Monthly Archives: January 2019

The Poison Pill of Requiring New and Relatively Affordable Housing to Provide Off-Street Parking

 

By Dom Nozzi

July 3, 2018

Eliminating parking requirements – and not just for smaller and more affordable housing – is being done by a large and growing number of cities, as doing so is a powerful way to achieve quite a few very important community objectives: walkable and compact urban form, much higher levels of transit/walking/cycling, achieving climate change goals, stormwater management, ecosystem protection, community equity, affordability, and safety…

It is incredibly unfair that the less wealthy subsidize the more wealthy – not to mention subsidizing motorists.

Shame on Boulder for dragging its feet on converting minimum parking requirements to maximum parking requirements. This parking reform should have been done at least 15-20 years ago. Even Gainesville FL – MUCH more conservative than Boulder – did so 20 years ago.

I am so disappointed and surprised by how much Boulder remains in the Dark Ages regarding transportation.

Much lip service is paid in Boulder about retaining small businesses or providing affordable housing.

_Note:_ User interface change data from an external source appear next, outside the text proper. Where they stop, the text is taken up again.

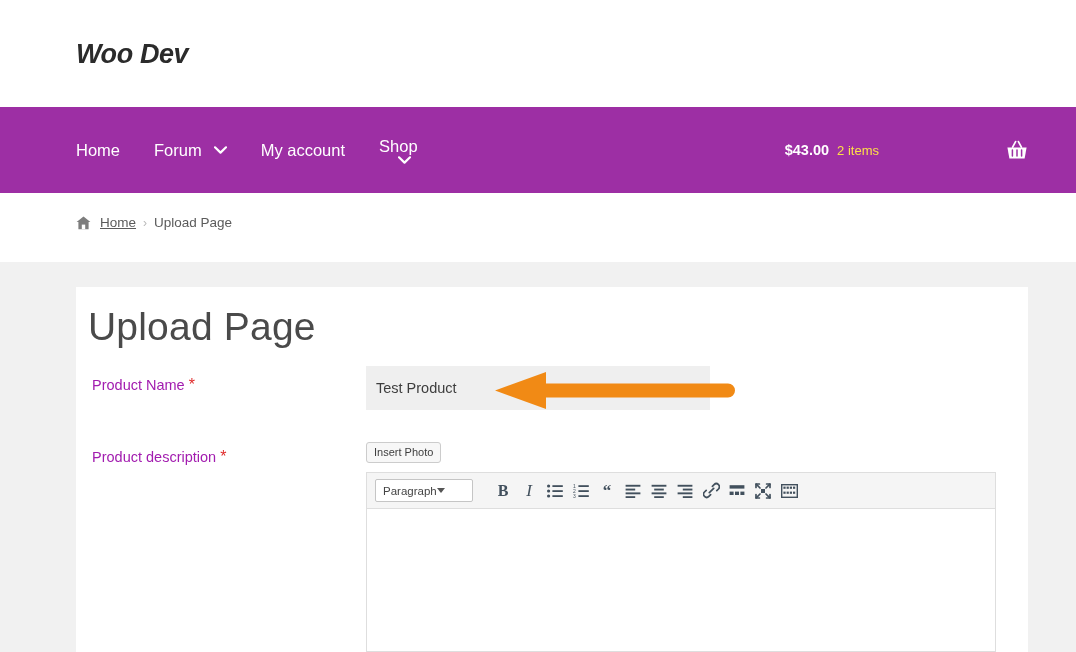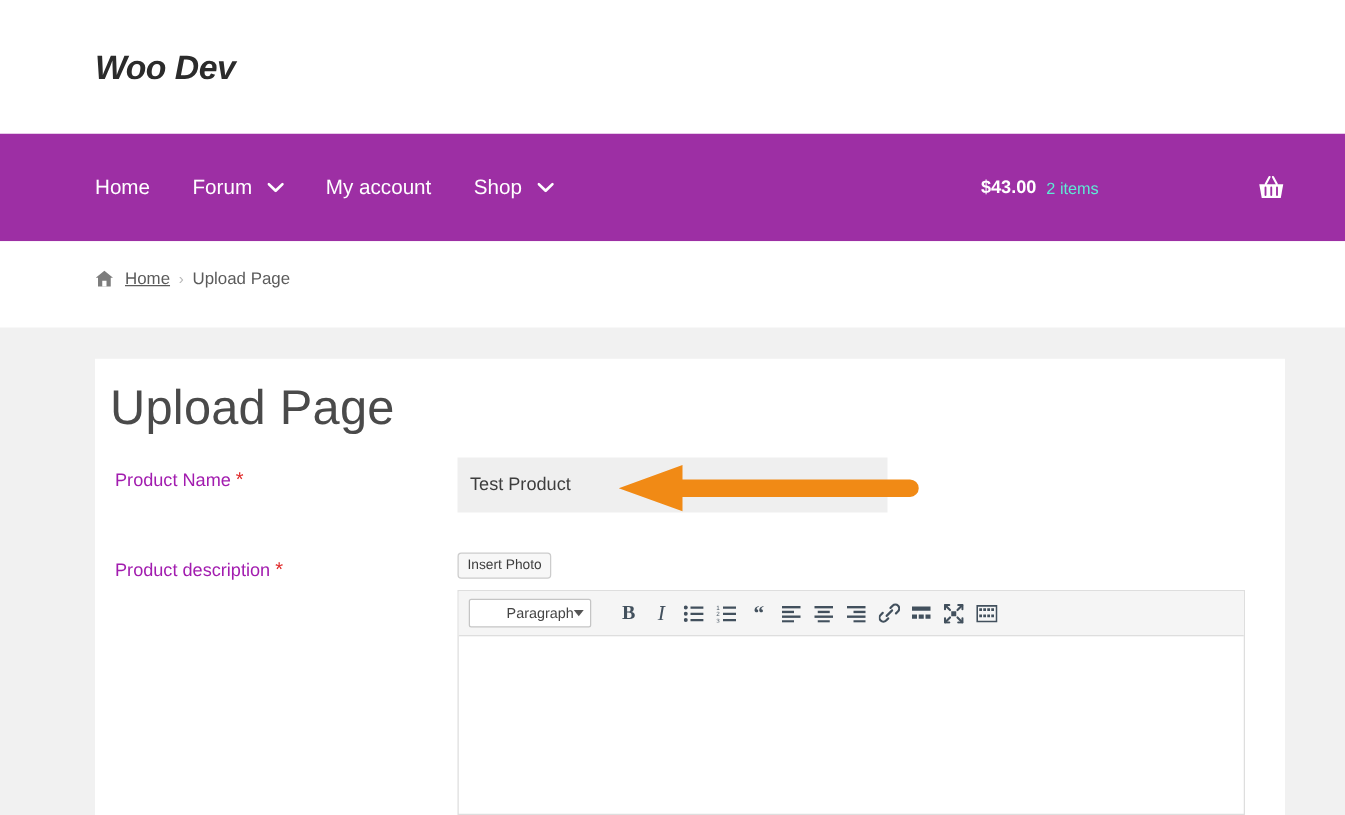"Shop" .nav-item:last-child { flex-direction: none -> column }
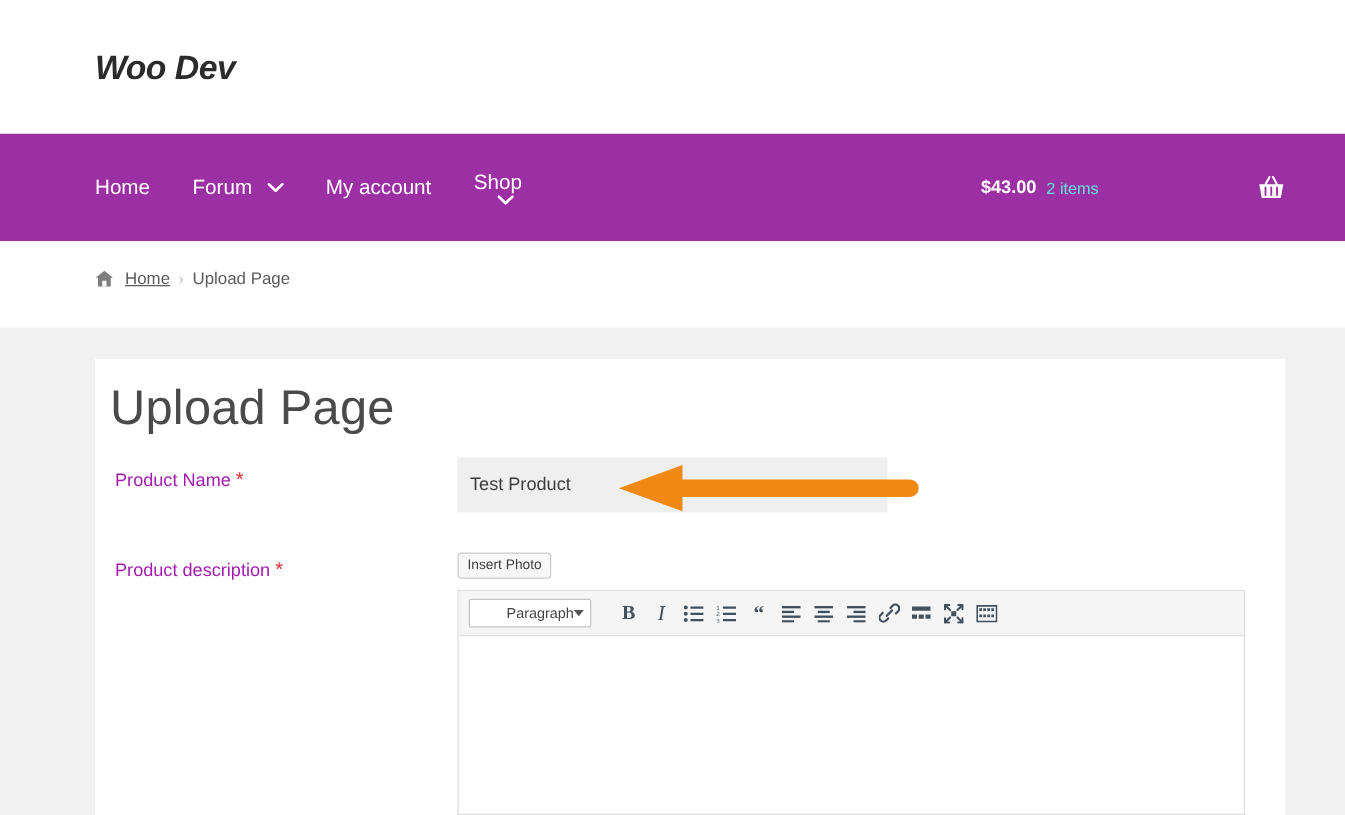"2 items" .cart-count { color: #5eead4 -> #fde047 }
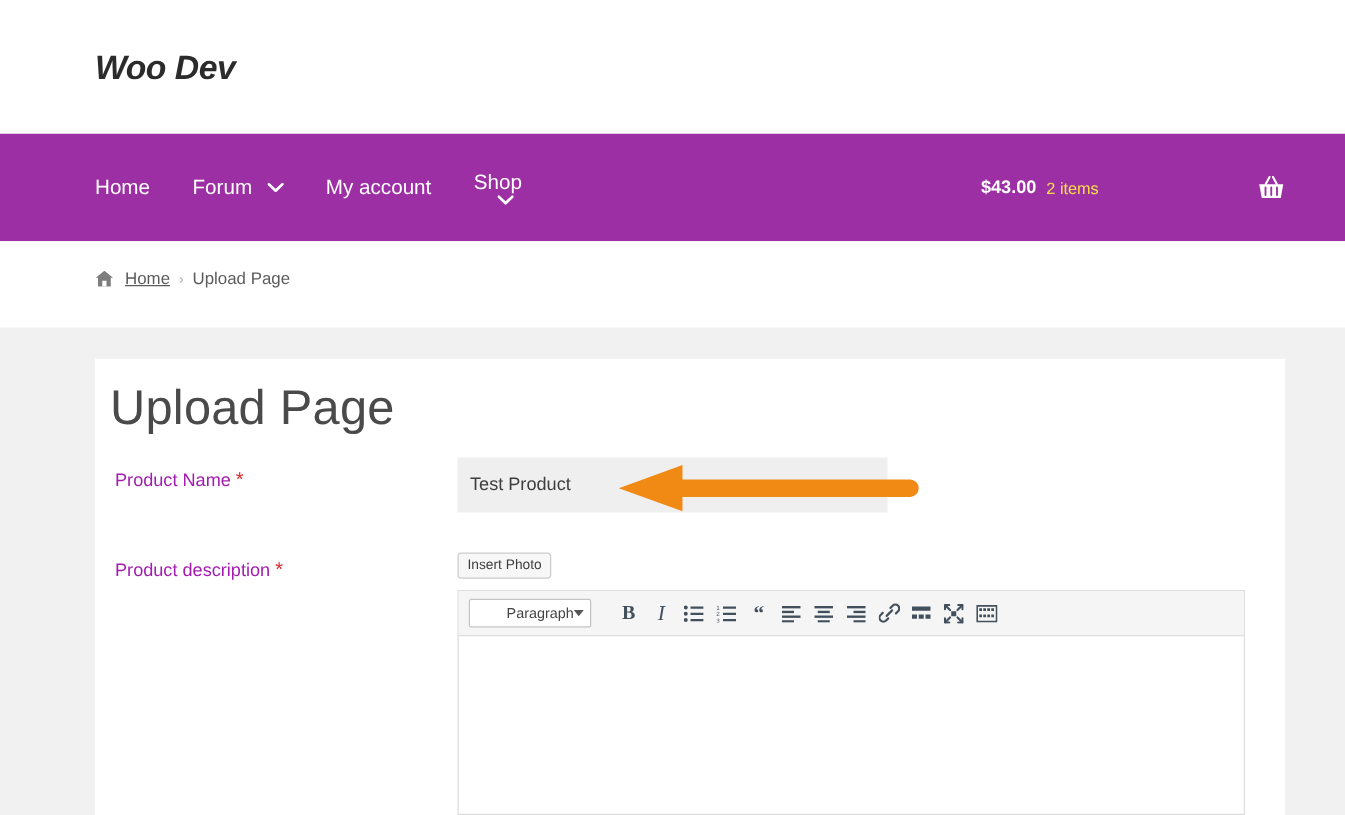"Paragraph" .format-select { justify-content: flex-end -> flex-start }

But the fact that Boulder has dragged its feet for so many years without taking such a no-brainer action makes it self-evident that Boulder is not serious about meaningfully striving to retain small businesses or correcting the extreme affordable housing crisis. Many in Boulder talk about these things but are not willing to take effective action to address.

Because required parking is often extremely costly to provide – particularly for smaller, more affordable properties, and particularly in Boulder, where land is crazy expensive, requiring parking as a condition for development approval is, in effect, a “poison pill” that makes the provision of affordable housing technically “legal” but in the real world financially impractical.

This state of affairs exemplifies a lack of leadership and a lack of being serious about promoting travel choice, affordable housing, and small businesses.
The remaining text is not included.